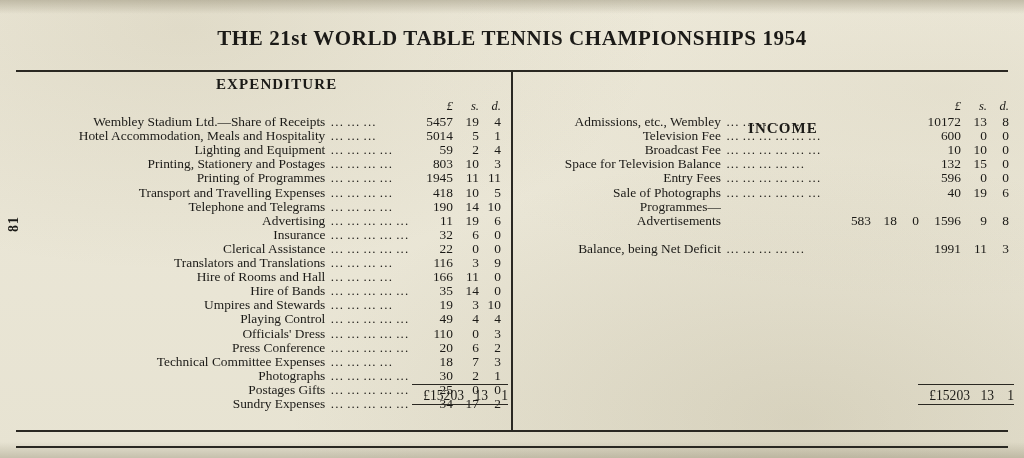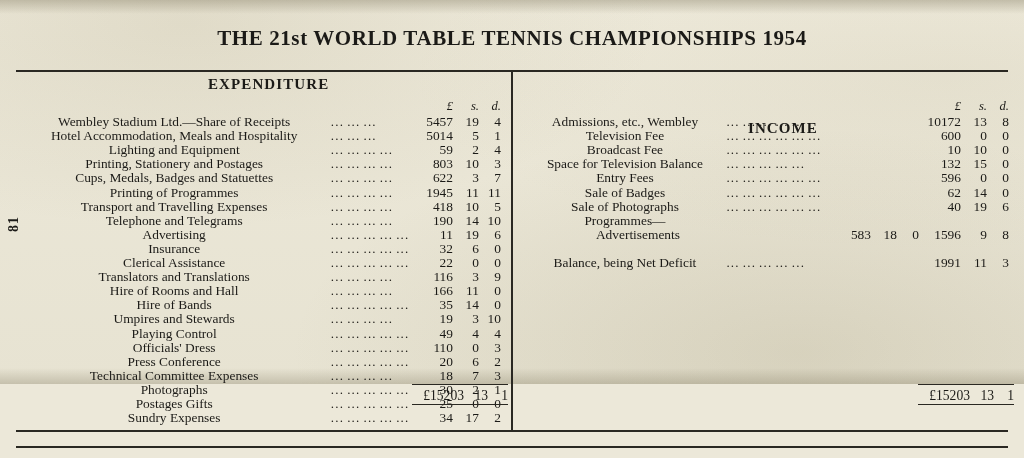--- a/index.html
+++ b/index.html
@@ -36,21 +36,21 @@
   .edge-shadow-bottom {
     position: absolute;
     left: 0; right: 0; bottom: 0;
     height: 16px;
     background: linear-gradient(0deg, rgba(120,112,86,0.30), rgba(120,112,86,0));
     pointer-events: none;
   }
   .page {
     position: relative;
     width: 1024px;
-    height: 384px;
+    height: 458px;
   }
   .title {
     position: absolute;
     top: 26px;
     left: 0;
     width: 1024px;
     text-align: center;
     font-size: 21px;
     font-weight: bold;
     letter-spacing: 0.6px;
@@ -87,21 +87,21 @@
     height: 360px;
     background: #2a2822;
   }
   .col-head {
     position: absolute;
     top: 76px;
     font-size: 15px;
     font-weight: bold;
     letter-spacing: 1.1px;
   }
-  .col-head.left { left: 208px; }
+  .col-head.left { left: 216px; }
   .col-head.right { left: 748px; margin-top: 44px; }
 
   .page-number {
     position: absolute;
     left: 6px;
     top: 216px;
     font-size: 14px;
     font-weight: bold;
     transform: rotate(-90deg);
     transform-origin: center;
@@ -116,21 +116,21 @@
   }
   table.ledger td {
     padding: 0;
     line-height: 14.1px;
     white-space: nowrap;
     vertical-align: bottom;
   }
   .t-left { position: absolute; left: 23px; top: 99px; width: 478px; }
   .t-right { position: absolute; left: 529px; top: 99px; width: 480px; }
 
-  .desc { text-align: center; padding-right: 4px !important; }
+  .desc { text-align: right; padding-right: 4px !important; }
   .lead { text-align: center; color: #23211c; letter-spacing: 1.2px; font-size: 13px; }
   .num  { text-align: right; font-variant-numeric: tabular-nums; }
   .pound { width: 42px; }
   .shill { width: 26px; }
   .pence { width: 22px; }
   .pre-pound { width: 48px; }
   .pre-shill { width: 26px; }
   .pre-pence { width: 22px; }
 
   .colhdr td {
@@ -253,32 +253,20 @@
           <td class="lead">...</td>
           <td class="lead">...</td>
           <td class="lead">...</td>
           <td class="lead"></td>
           <td class="lead"></td>
           <td class="num pound">803</td>
           <td class="num shill">10</td>
           <td class="num pence">3</td>
         </tr>
         <tr>
-          <td class="desc">Cups, Medals, Badges and Statuettes</td>
-          <td class="lead">...</td>
-          <td class="lead">...</td>
-          <td class="lead">...</td>
-          <td class="lead">...</td>
-          <td class="lead"></td>
-          <td class="lead"></td>
-          <td class="num pound">622</td>
-          <td class="num shill">3</td>
-          <td class="num pence">7</td>
-        </tr>
-        <tr>
           <td class="desc">Printing of Programmes</td>
           <td class="lead">...</td>
           <td class="lead">...</td>
           <td class="lead">...</td>
           <td class="lead">...</td>
           <td class="lead"></td>
           <td class="lead"></td>
           <td class="num pound">1945</td>
           <td class="num shill">11</td>
           <td class="num pence">11</td>
@@ -561,35 +549,20 @@
           <td class="lead">...</td>
           <td class="lead">...</td>
           <td class="lead">...</td>
           <td class="lead">...</td>
           <td class="lead">...</td>
           <td class="num pre-pound"></td>
           <td class="num pre-shill"></td>
           <td class="num pre-pence"></td>
           <td class="num pound">596</td>
           <td class="num shill">0</td>
-          <td class="num pence">0</td>
-        </tr>
-        <tr>
-          <td class="desc">Sale of Badges</td>
-          <td class="lead">...</td>
-          <td class="lead">...</td>
-          <td class="lead">...</td>
-          <td class="lead">...</td>
-          <td class="lead">...</td>
-          <td class="lead">...</td>
-          <td class="num pre-pound"></td>
-          <td class="num pre-shill"></td>
-          <td class="num pre-pence"></td>
-          <td class="num pound">62</td>
-          <td class="num shill">14</td>
           <td class="num pence">0</td>
         </tr>
         <tr>
           <td class="desc">Sale of Photographs</td>
           <td class="lead">...</td>
           <td class="lead">...</td>
           <td class="lead">...</td>
           <td class="lead">...</td>
           <td class="lead">...</td>
           <td class="lead">...</td>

--*--

* PROBLEM TO WORK ON:
What you return should match the material word for word, apart from the pictures.

* FINISHED EXERCISE:
--- a/index.html
+++ b/index.html
@@ -36,21 +36,21 @@
   .edge-shadow-bottom {
     position: absolute;
     left: 0; right: 0; bottom: 0;
     height: 16px;
     background: linear-gradient(0deg, rgba(120,112,86,0.30), rgba(120,112,86,0));
     pointer-events: none;
   }
   .page {
     position: relative;
     width: 1024px;
-    height: 384px;
+    height: 458px;
   }
   .title {
     position: absolute;
     top: 26px;
     left: 0;
     width: 1024px;
     text-align: center;
     font-size: 21px;
     font-weight: bold;
     letter-spacing: 0.6px;
@@ -87,21 +87,21 @@
     height: 360px;
     background: #2a2822;
   }
   .col-head {
     position: absolute;
     top: 76px;
     font-size: 15px;
     font-weight: bold;
     letter-spacing: 1.1px;
   }
-  .col-head.left { left: 208px; }
+  .col-head.left { left: 216px; }
   .col-head.right { left: 748px; margin-top: 44px; }
 
   .page-number {
     position: absolute;
     left: 6px;
     top: 216px;
     font-size: 14px;
     font-weight: bold;
     transform: rotate(-90deg);
     transform-origin: center;
@@ -116,21 +116,21 @@
   }
   table.ledger td {
     padding: 0;
     line-height: 14.1px;
     white-space: nowrap;
     vertical-align: bottom;
   }
   .t-left { position: absolute; left: 23px; top: 99px; width: 478px; }
   .t-right { position: absolute; left: 529px; top: 99px; width: 480px; }
 
-  .desc { text-align: center; padding-right: 4px !important; }
+  .desc { text-align: right; padding-right: 4px !important; }
   .lead { text-align: center; color: #23211c; letter-spacing: 1.2px; font-size: 13px; }
   .num  { text-align: right; font-variant-numeric: tabular-nums; }
   .pound { width: 42px; }
   .shill { width: 26px; }
   .pence { width: 22px; }
   .pre-pound { width: 48px; }
   .pre-shill { width: 26px; }
   .pre-pence { width: 22px; }
 
   .colhdr td {
@@ -253,32 +253,20 @@
           <td class="lead">...</td>
           <td class="lead">...</td>
           <td class="lead">...</td>
           <td class="lead"></td>
           <td class="lead"></td>
           <td class="num pound">803</td>
           <td class="num shill">10</td>
           <td class="num pence">3</td>
         </tr>
         <tr>
-          <td class="desc">Cups, Medals, Badges and Statuettes</td>
-          <td class="lead">...</td>
-          <td class="lead">...</td>
-          <td class="lead">...</td>
-          <td class="lead">...</td>
-          <td class="lead"></td>
-          <td class="lead"></td>
-          <td class="num pound">622</td>
-          <td class="num shill">3</td>
-          <td class="num pence">7</td>
-        </tr>
-        <tr>
           <td class="desc">Printing of Programmes</td>
           <td class="lead">...</td>
           <td class="lead">...</td>
           <td class="lead">...</td>
           <td class="lead">...</td>
           <td class="lead"></td>
           <td class="lead"></td>
           <td class="num pound">1945</td>
           <td class="num shill">11</td>
           <td class="num pence">11</td>
@@ -561,35 +549,20 @@
           <td class="lead">...</td>
           <td class="lead">...</td>
           <td class="lead">...</td>
           <td class="lead">...</td>
           <td class="lead">...</td>
           <td class="num pre-pound"></td>
           <td class="num pre-shill"></td>
           <td class="num pre-pence"></td>
           <td class="num pound">596</td>
           <td class="num shill">0</td>
-          <td class="num pence">0</td>
-        </tr>
-        <tr>
-          <td class="desc">Sale of Badges</td>
-          <td class="lead">...</td>
-          <td class="lead">...</td>
-          <td class="lead">...</td>
-          <td class="lead">...</td>
-          <td class="lead">...</td>
-          <td class="lead">...</td>
-          <td class="num pre-pound"></td>
-          <td class="num pre-shill"></td>
-          <td class="num pre-pence"></td>
-          <td class="num pound">62</td>
-          <td class="num shill">14</td>
           <td class="num pence">0</td>
         </tr>
         <tr>
           <td class="desc">Sale of Photographs</td>
           <td class="lead">...</td>
           <td class="lead">...</td>
           <td class="lead">...</td>
           <td class="lead">...</td>
           <td class="lead">...</td>
           <td class="lead">...</td>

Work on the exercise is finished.